Both are baked custards but crème caramel, also known as Crème Renversée Au Caramel (literally translated to “reversed cream”), is unmoulded and served upside-down.
The caramel is also poured into the moulds before the custard mixture, which means the dessert is self-saucing and I wonder if this is the issue for me. The crack of breaking into a crème brûlée is part of its appeal whereas the toffee element of a crème caramel is simply its sauce.
This is a recipe based on Julia Child’s and Neil Perry’s which are pretty much one and the same.
A couple of tips when making crème caramel:
- You want a tiny amount of bitterness to the caramel, so need to ensure it’s sufficiently coloured before taking it off the heat. Look for golden, about to turn brown and place the saucepan straight into a bowl of cold water to stop the caramel darkening any more.
- You want to avoid small bubbles forming in the custard, which is usually a sign that the custard has overcooked. The custard should still have a wobble to it, but still be cooked through. Usually you can test this with your finger by touching the top of the custard – it should spring a bit.

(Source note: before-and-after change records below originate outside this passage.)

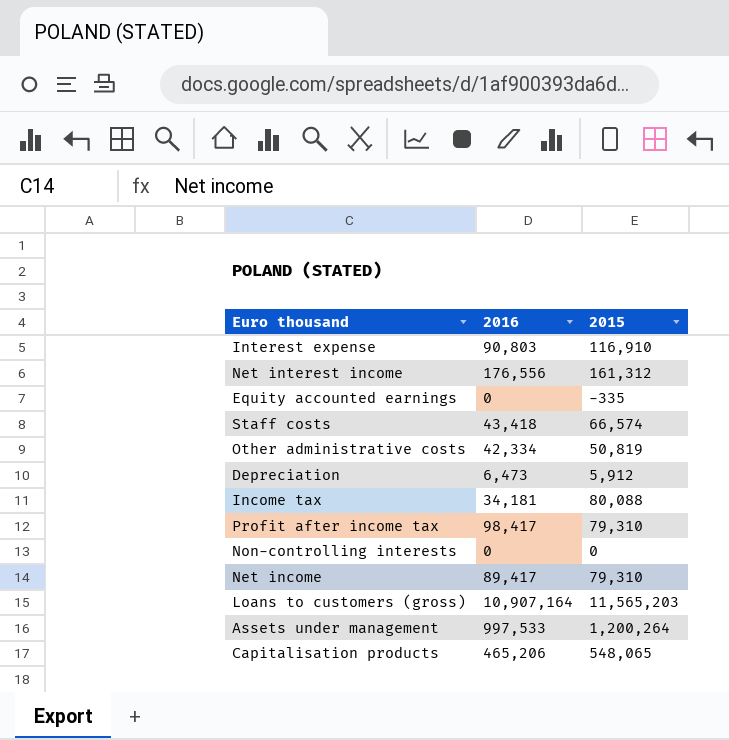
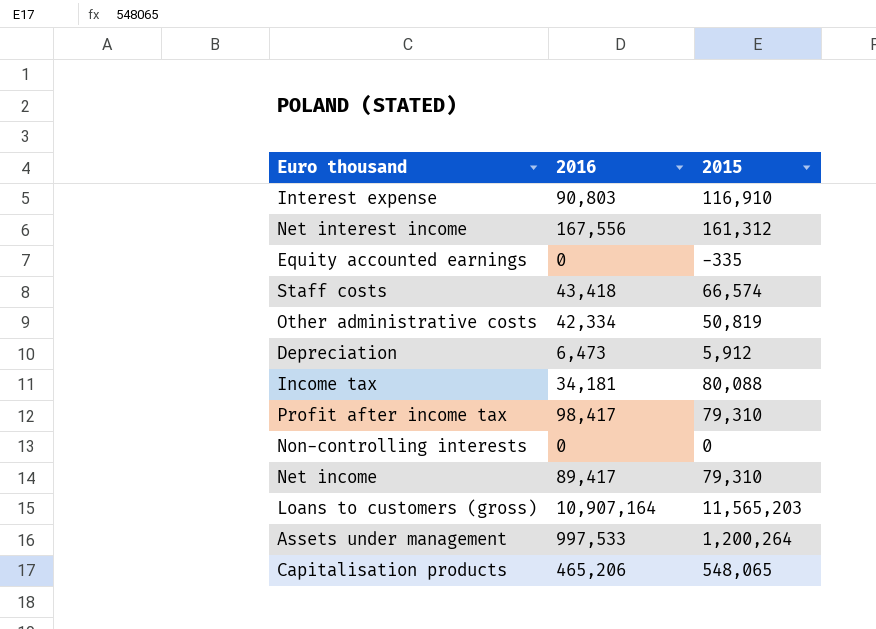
Net interest income | 2016: 176,556 -> 167,556

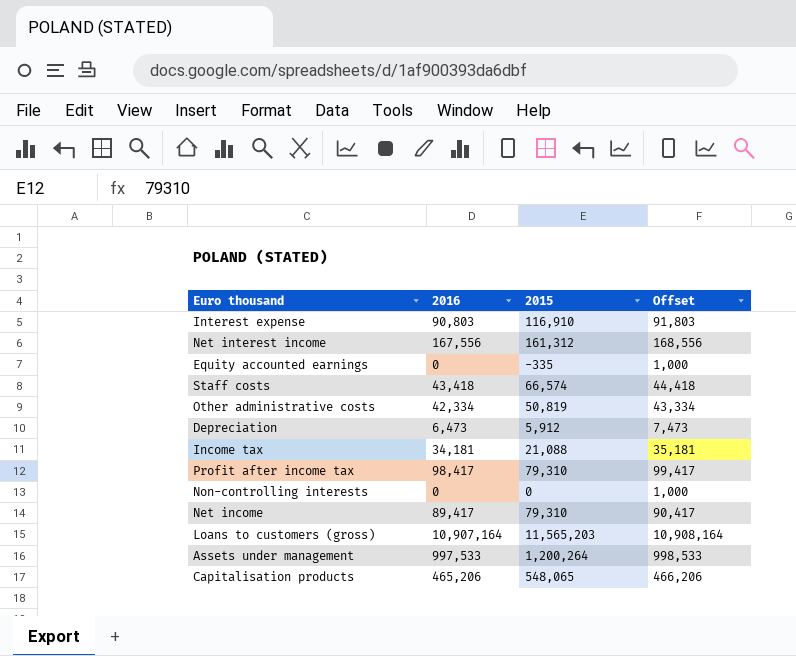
column Offset | formula: none -> [2016] + 1000
Income tax | 2015: 80,088 -> 21,088

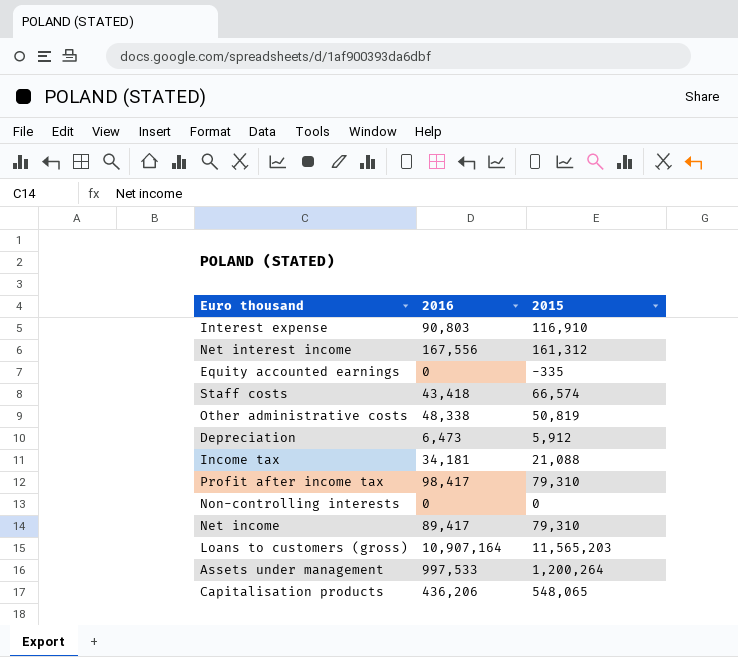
column Offset | formula: [2016] + 1000 -> none
Other administrative costs | 2016: 42,334 -> 48,338
Capitalisation products | 2016: 465,206 -> 436,206

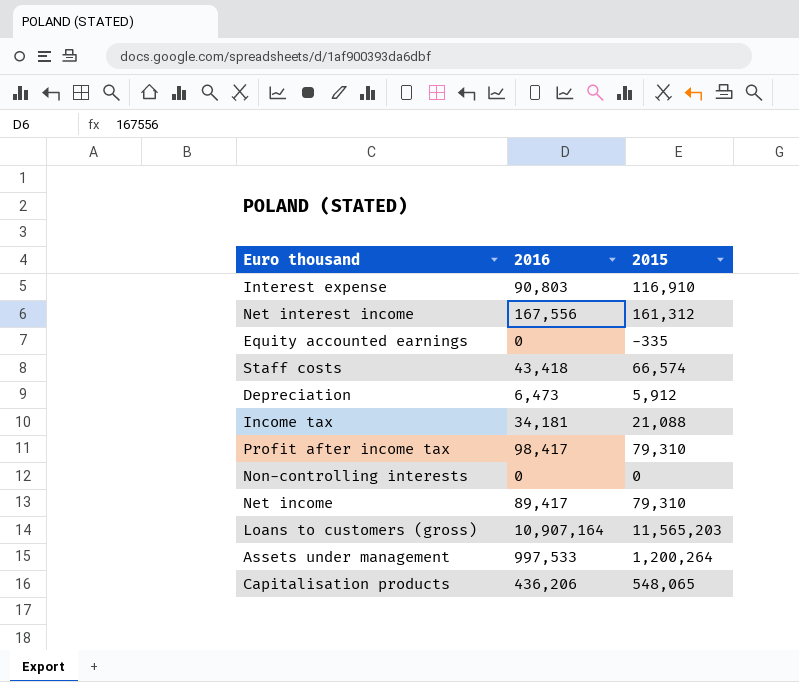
row Other administrative costs: 48,338 | 50,819 -> none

- Before you upturn the cooked custards, run a knife around the outside of the mould to loosen it and gently tap it onto a plate to release.

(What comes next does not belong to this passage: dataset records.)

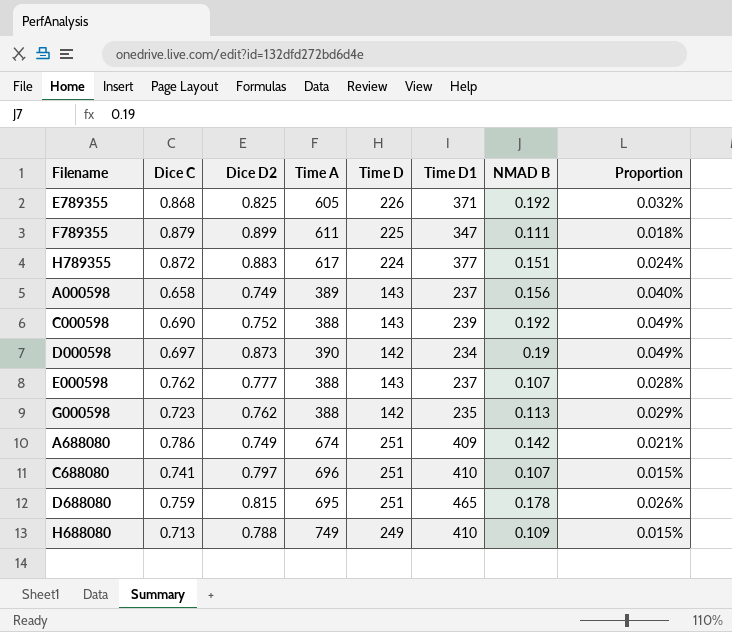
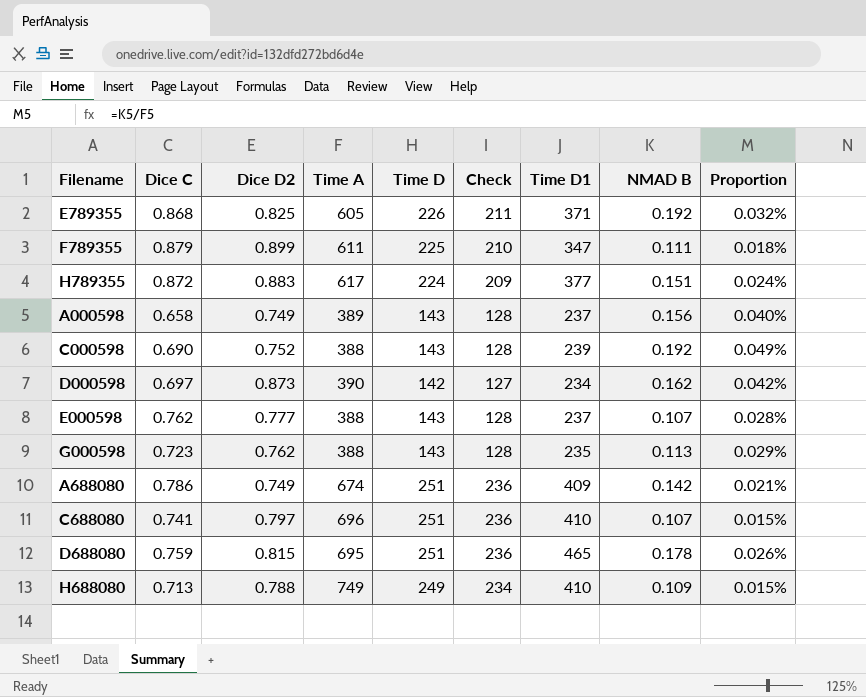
column Check | formula: none -> [Time D] - 15
D000598 | NMAD B: 0.19 -> 0.162
D000598 | Proportion: 0.049% -> 0.042%
G000598 | Time D: 142 -> 143

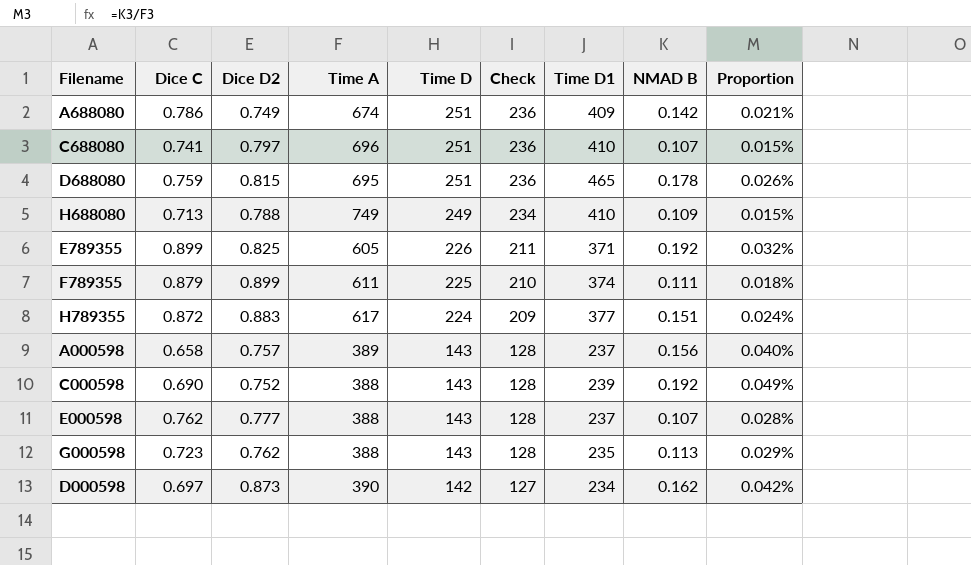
row order: none -> Time D descending
E789355 | Dice C: 0.868 -> 0.899
F789355 | Time D1: 347 -> 374
A000598 | Dice D2: 0.749 -> 0.757

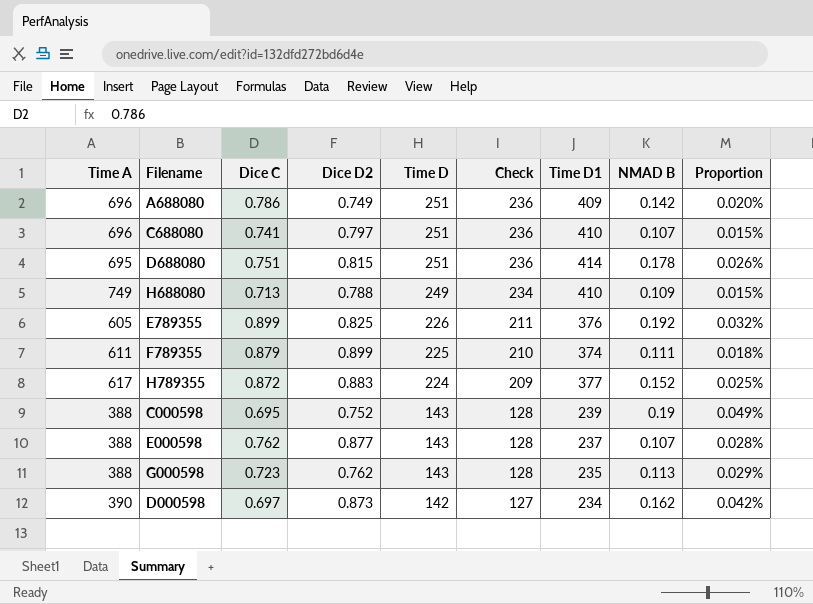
column Time A | position: 4 -> 1
row A000598: 0.658 | 0.757 | 389 | 143 | 128 | 237 | 0.156 | 0.040% -> none
A688080 | Time A: 674 -> 696
A688080 | Proportion: 0.021% -> 0.020%
D688080 | Dice C: 0.759 -> 0.751
D688080 | Time D1: 465 -> 414
E789355 | Time D1: 371 -> 376
H789355 | NMAD B: 0.151 -> 0.152
H789355 | Proportion: 0.024% -> 0.025%
C000598 | Dice C: 0.690 -> 0.695
C000598 | NMAD B: 0.192 -> 0.19
E000598 | Dice D2: 0.777 -> 0.877

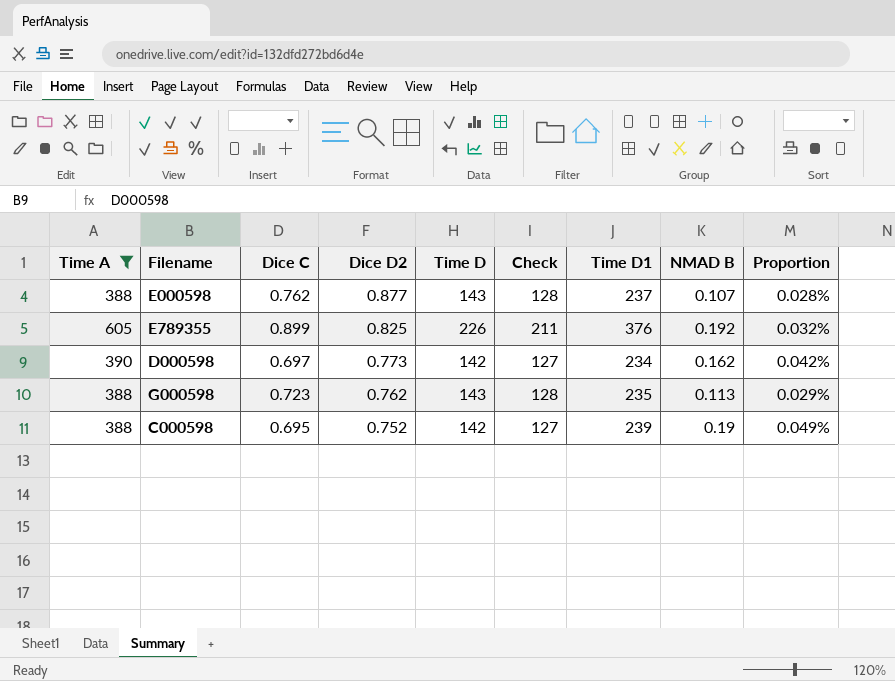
filter: none -> Time A <= 605
row order: Time D descending -> Dice D2 descending
D000598 | Dice D2: 0.873 -> 0.773
C000598 | Time D: 143 -> 142
C000598 | Check: 128 -> 127

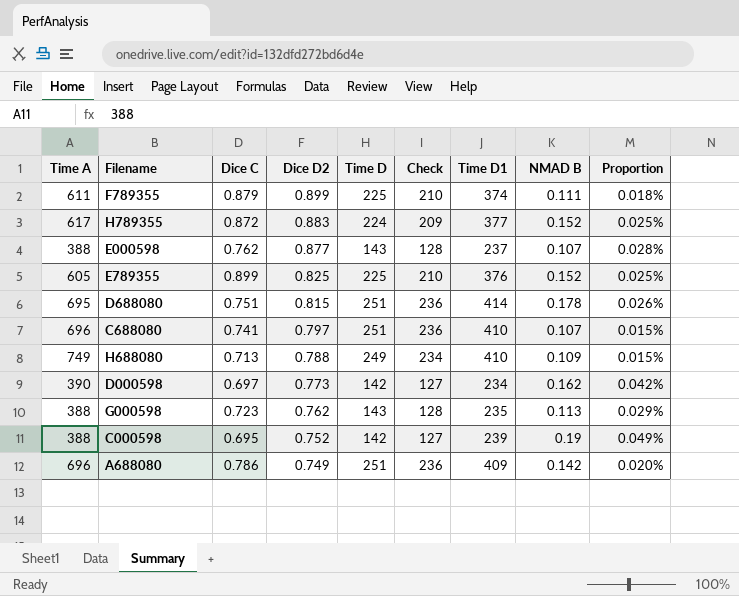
filter: Time A <= 605 -> none
E789355 | Time D: 226 -> 225
E789355 | Check: 211 -> 210
E789355 | NMAD B: 0.192 -> 0.152
E789355 | Proportion: 0.032% -> 0.025%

I looked around for garnishes to serve with the crème caramel, but found that most menus serve it on its own – you could always add a tuille or biscuit, or perhaps some macerated or glazed fruit like strawberries or figs.
I kept mine plain, and although the texture was smooth and silky my preference is still crème brûlée. I’ll be making panna cotta soon, so that will be another set custard to add to the mix.
1 litre milk
115g caster sugar
1 vanilla bean pod, split lengthways and seeds scraped out
6 egg yolk
For the caramel
225g caster sugar
Start the custard by combining the milk, sugar and vanilla in a saucepan and gently bring to the boil.

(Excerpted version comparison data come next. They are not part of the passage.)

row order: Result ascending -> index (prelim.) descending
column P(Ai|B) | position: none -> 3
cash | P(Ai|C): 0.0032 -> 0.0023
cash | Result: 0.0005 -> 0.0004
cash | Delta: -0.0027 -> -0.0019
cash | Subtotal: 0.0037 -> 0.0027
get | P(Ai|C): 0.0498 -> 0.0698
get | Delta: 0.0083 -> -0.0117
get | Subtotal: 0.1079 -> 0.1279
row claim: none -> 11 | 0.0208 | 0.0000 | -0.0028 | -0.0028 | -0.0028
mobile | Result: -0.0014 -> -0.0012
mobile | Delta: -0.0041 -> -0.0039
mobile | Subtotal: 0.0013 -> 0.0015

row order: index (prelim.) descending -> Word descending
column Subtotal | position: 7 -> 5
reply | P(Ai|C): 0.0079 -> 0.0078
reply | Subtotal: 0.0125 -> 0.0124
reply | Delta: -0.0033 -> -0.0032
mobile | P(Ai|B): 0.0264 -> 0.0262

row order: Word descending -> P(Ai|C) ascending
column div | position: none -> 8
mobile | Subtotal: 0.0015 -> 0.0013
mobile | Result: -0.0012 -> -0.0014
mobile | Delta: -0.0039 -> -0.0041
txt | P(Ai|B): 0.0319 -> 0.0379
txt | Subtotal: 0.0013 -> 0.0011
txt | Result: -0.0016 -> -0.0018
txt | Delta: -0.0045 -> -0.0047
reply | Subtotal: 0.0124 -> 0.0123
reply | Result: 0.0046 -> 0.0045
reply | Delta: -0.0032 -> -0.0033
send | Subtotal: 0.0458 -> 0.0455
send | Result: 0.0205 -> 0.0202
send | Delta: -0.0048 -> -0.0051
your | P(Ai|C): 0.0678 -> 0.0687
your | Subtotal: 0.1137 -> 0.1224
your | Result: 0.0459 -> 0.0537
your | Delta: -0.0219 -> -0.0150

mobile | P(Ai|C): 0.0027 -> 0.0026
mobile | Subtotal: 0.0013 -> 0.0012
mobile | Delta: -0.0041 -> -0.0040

Take off the heat then set aside to cool and infuse.
Lightly whisk together the eggs and egg yolks, then pour over the milk mixture and combine well.
Prepare the caramel by bringing the sugar and 125ml water to a gentle simmer. Watch it carefully until it turns a deep caramel colour, then remove from the heat and place the saucepan into a bowl of cold water.
After a few seconds, pour into six metal moulds and swirl to coat the moulds halfway up their sides. The moulds may be hot, so hold by the edges with tongs or a tea towel.
Pour the custard into the moulds so they reach the top, and then place all moulds into a roasting tin and fill halfway with boiling water.
Cover the tin with foil and cook in an oven at 190C for 30 minutes or until set.
If you are serving them warm, leave them to cool for approximately 10 minutes and then unmould onto a plate.